# Capstone Project: Create a Customer Segmentation Report for Arvato Financial Services

In this project, you will analyze demographics data for customers of a mail-order sales company in Germany, comparing it against demographics information for the general population. You'll use unsupervised learning techniques to perform customer segmentation, identifying the parts of the population that best describe the core customer base of the company. Then, you'll apply what you've learned on a third dataset with demographics information for targets of a marketing campaign for the company, and use a model to predict which individuals are most likely to convert into becoming customers for the company. The data that you will use has been provided by our partners at Bertelsmann Arvato Analytics, and represents a real-life data science task.

If you completed the first term of this program, you will be familiar with the first part of this project, from the unsupervised learning project.

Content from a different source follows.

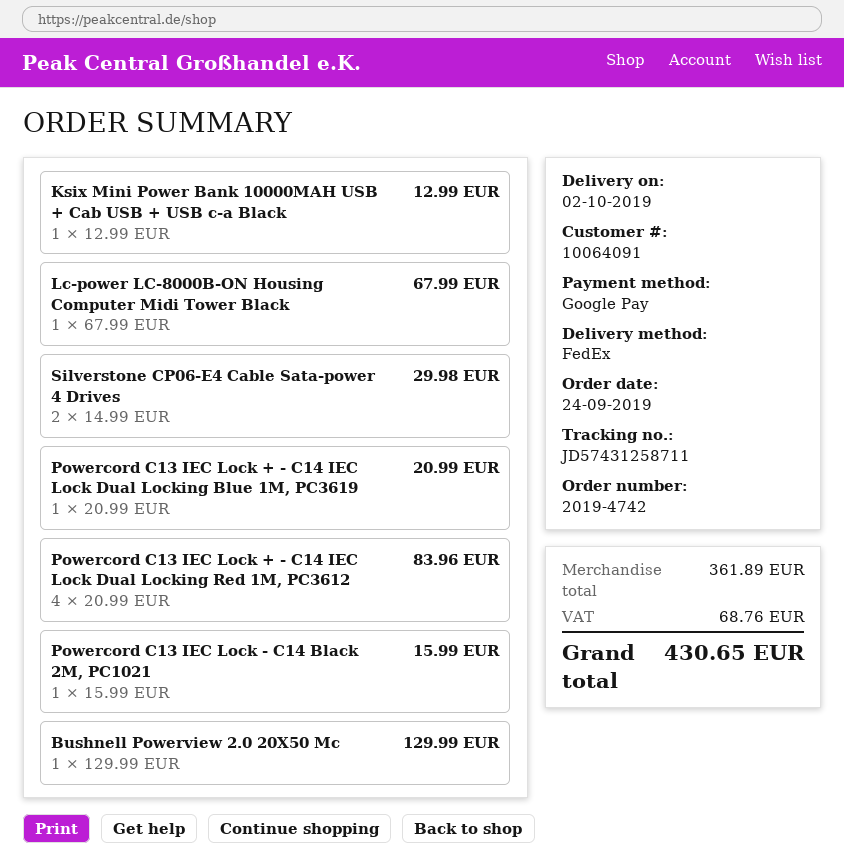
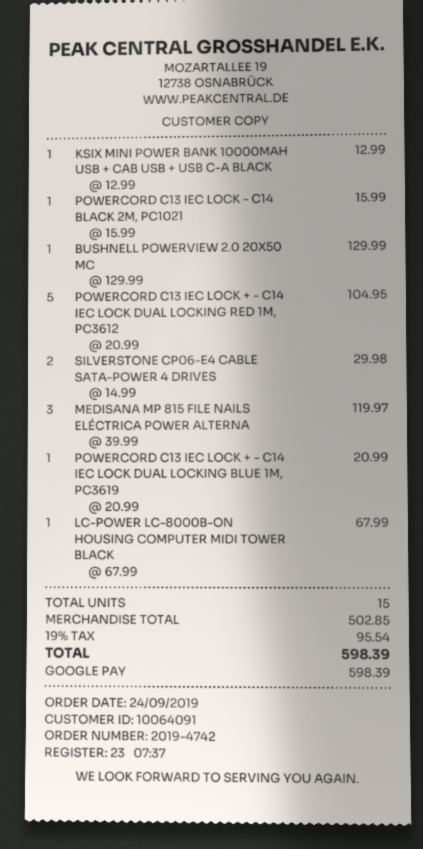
Powercord C13 IEC Lock + - C14 IEC Lock Dual Locking Red 1M, PC3612: 4 x 20.99 = 83.96 -> 5 x 20.99 = 104.95
MEDISANA MP 815 FILE NAILS ELÉCTRICA POWER ALTERNA: none -> 3 x 39.99 = 119.97
subtotal: 361.89 -> 502.85
tax: 68.76 -> 95.54
total: 430.65 -> 598.39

The versions of those two datasets used in this project will include many more features and has not been pre-cleaned. You are also free to choose whatever approach you'd like to analyzing the data rather than follow pre-determined steps. In your work on this project, make sure that you carefully document your steps and decisions, since your main deliverable for this project will be a blog post reporting your findings.

In [1]:
import os
import sys

src_dir = os.path.join(os.getcwd(), '..', 'src')
sys.path.append(src_dir)
data_dir = os.path.join(os.getcwd(), '..', 'data')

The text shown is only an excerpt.